Won’t You Be My Neighbor?

In the NeighborhoodIn the Neighborhood: The Search for Community on an American Street, One Sleepover at a Time by Peter Lovenheim is based on an interesting and unusual premise. A shocking murder-suicide in journalist Lovenheim’s upscale Rochester, New York neighborhood ignited his interest in researching how well people on his street knew each other.

Lovenheim lived on the same street as a young boy and then raised his family there so you might expect him to have a great connection with the neighborhood. But, Lovenheim realized that he and other neighbors didn’t really connect with each other. His plan to change that started with seeking out his neighbors, one at a time, starting a relationship, and, as outlandish as it sounds, asking them if he could stay overnight in their homes. Some neighbors declined, but the ones who agreed became much better acquaintances and friends and neighbors.

Lovenheim cultivated friendships with a lonely elderly doctor, a cancer patient and a 90 year old woman who had taken walks on his street for years. He helped them make ties and friendships with each other and really think about the importance of neighbors.

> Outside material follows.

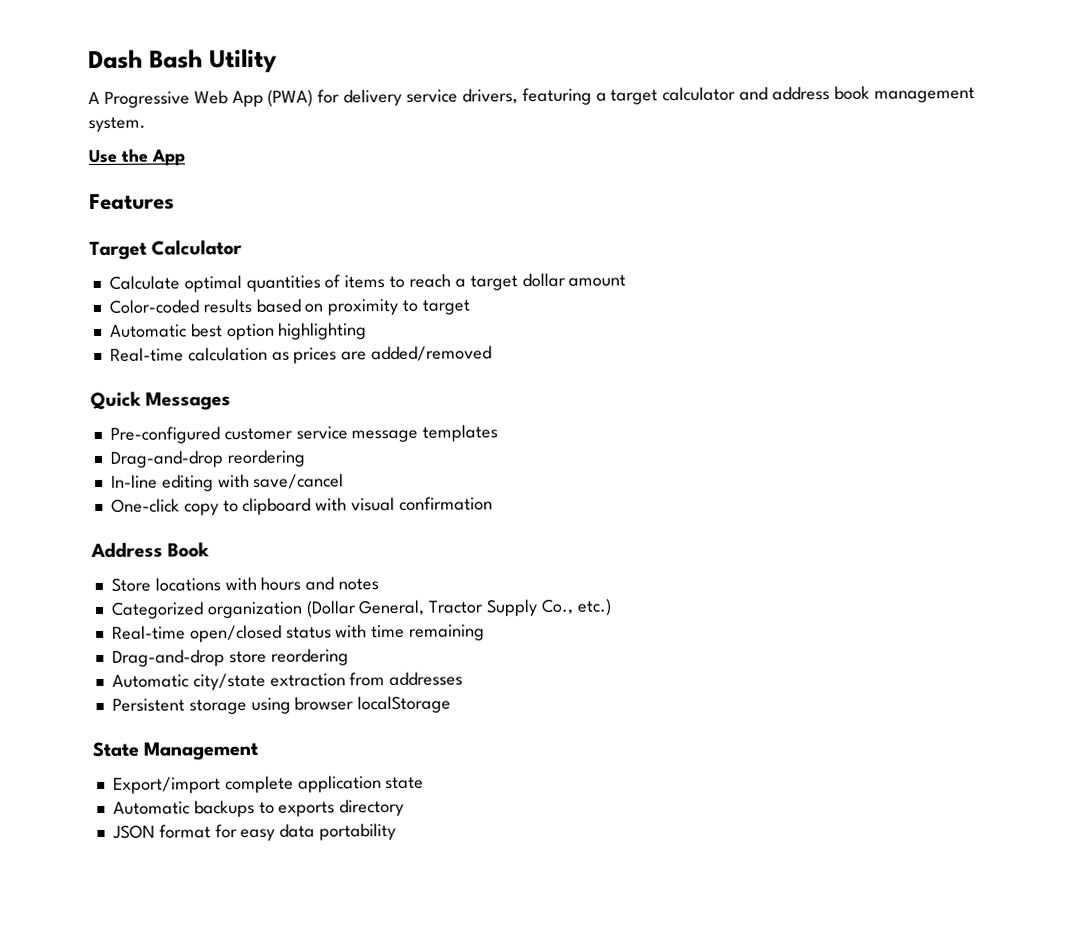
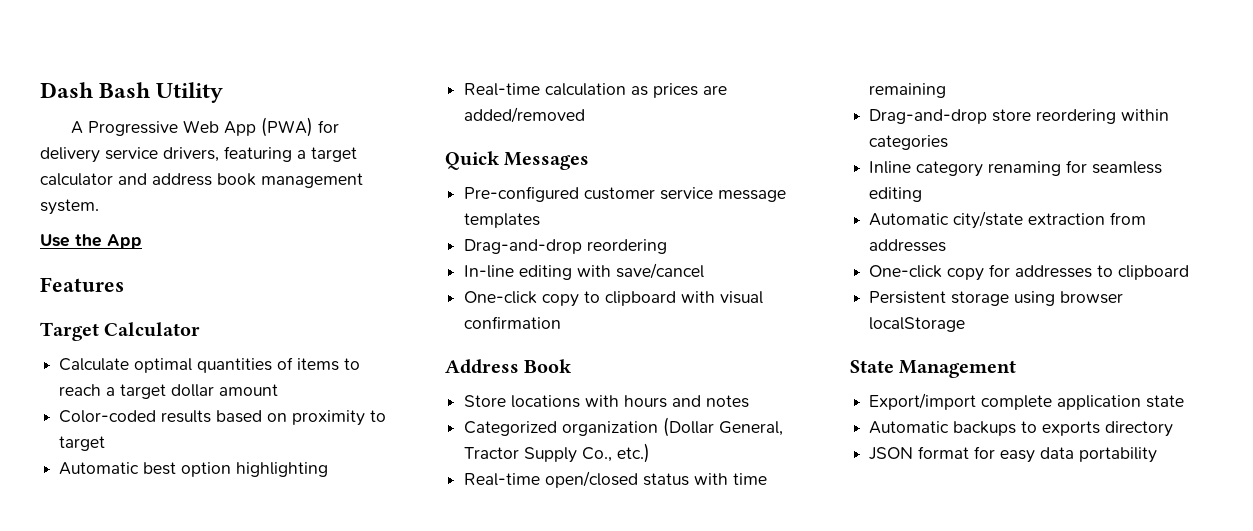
- Drag-and-drop store reordering
+ Drag-and-drop store reordering within categories
+ Inline category renaming for seamless editing
+ One-click copy for addresses to clipboard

He asked if he could accompany the paper delivery man and the mail man on their daily routes and was shocked to find that these people were better acquainted with and knew more about the habits of the people on his street than those who lived there.

In his research he points out that more affluent neighborshoods are often filled with people who are so active out in the community or have such high powered jobs that they don’t have much time or emotional energy left to spend time with their neighbors. Our modern world is filled with so many diversions and isolating activities that many of us have lost our sense of community. Perhaps this is something that we would do well to reconsider and try to change. This eye opening book will leave the reader with some thoughtful impressions about what life in his own neighborhood is like.